At the Heavy Equipment Centre, we designed alcoves with soft seating, where small groups can meet to enjoy lunch or work on a project. In the cafeteria, there are a variety of spaces so students can collaborate in smaller or larger groups, providing people a chance to interact away from classrooms.
Prioritize acoustics and air quality
Multiuse spaces like industrial learning facilities present unique challenges for proper acoustic and air quality control measures. The noisy shop spaces that produce fumes and smells must be properly treated so as not to create air quality or occupant comfort issues in the rest of the building.
On the CNA project, our mechanical and architectural designers worked closely together to deliver a facility where the different occupancies have nearly no impact on each other. We used acoustic panels on the walls between noisy process spaces and the remainder of the building. We sealed the classrooms for dust, smoke, and acoustics. That way, students and staff can focus on their work.

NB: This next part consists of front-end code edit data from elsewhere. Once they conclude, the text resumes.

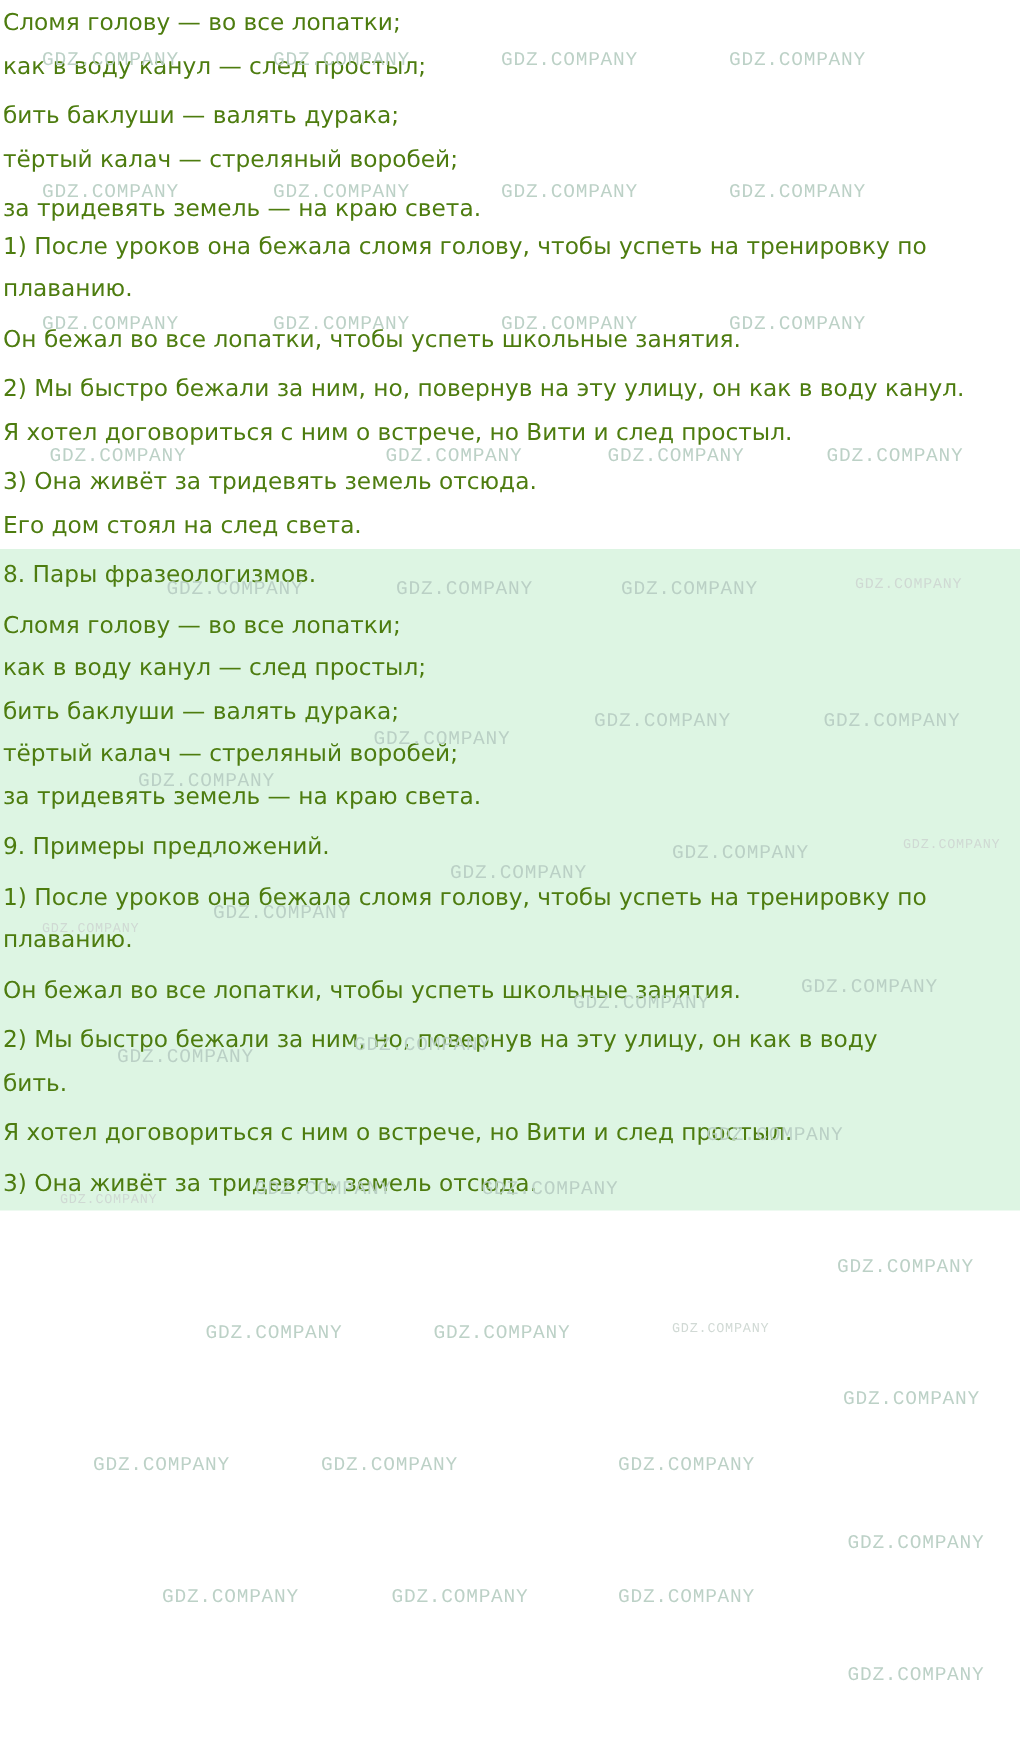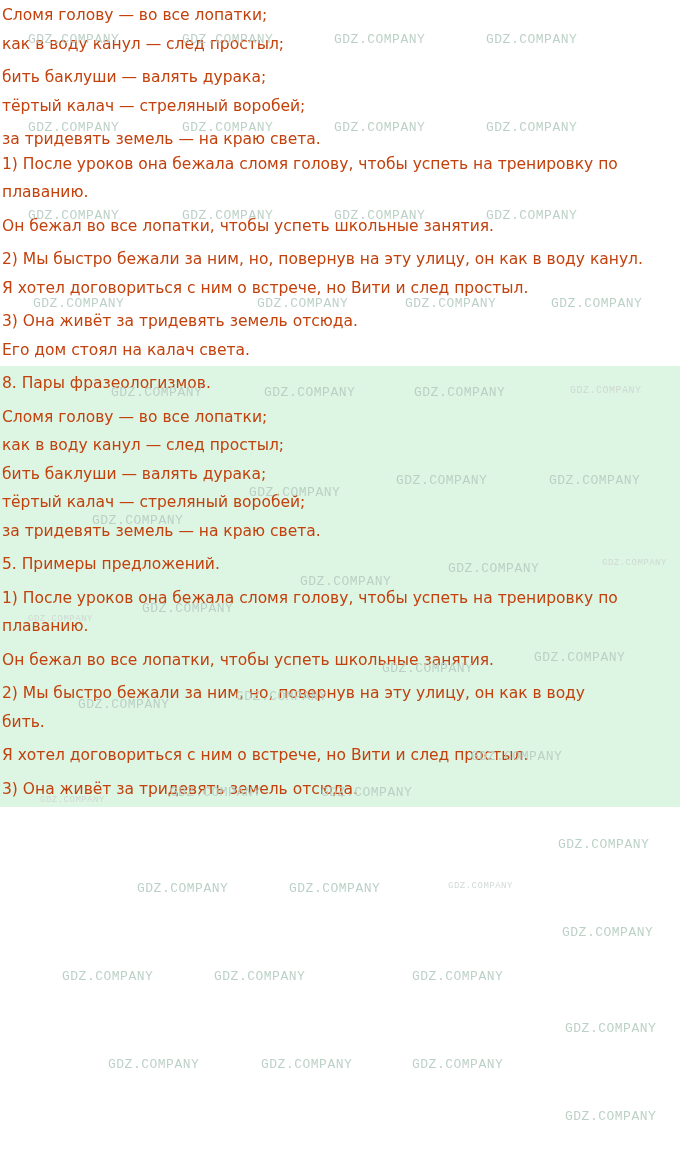"Сломя голову — во все" .line { color: #c2410c -> #4d7c0f }
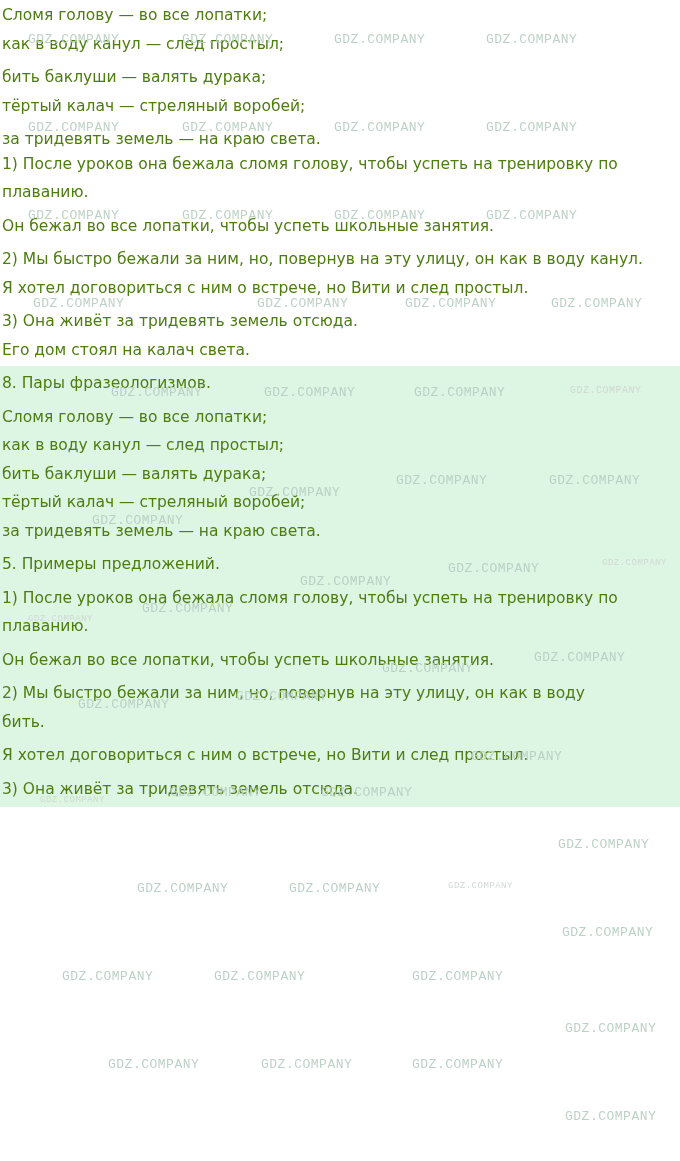"Его дом стоял на калач" div.line { text: калач -> след }
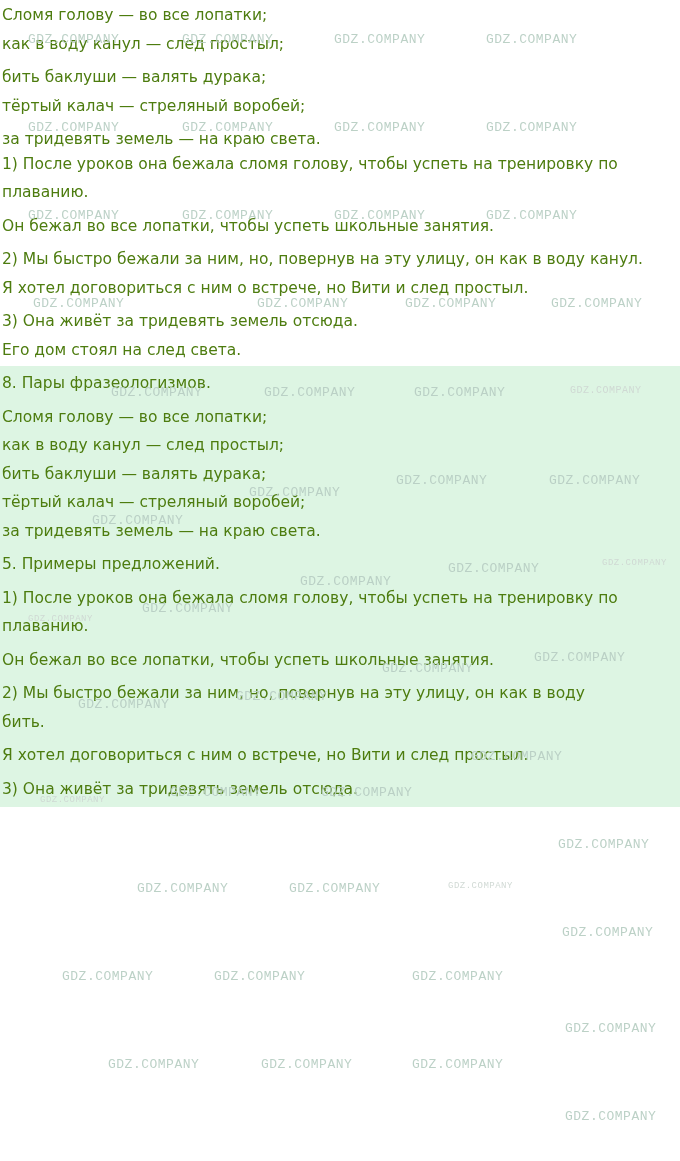"5. Примеры предложений." div.line { text: 5 -> 9 }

A Modern Industrial Learning Space
The Heavy Equipment Centre proves it’s possible to create a modern industrial learning space. I find these projects rewarding, and I’m thrilled that we’ve helped to create a building that instills pride in staff, students, and visiting industry professionals.
Stantec Principal and Senior Architect Paula Pittman has a focus on complex projects in the industrial, health and educational sectors.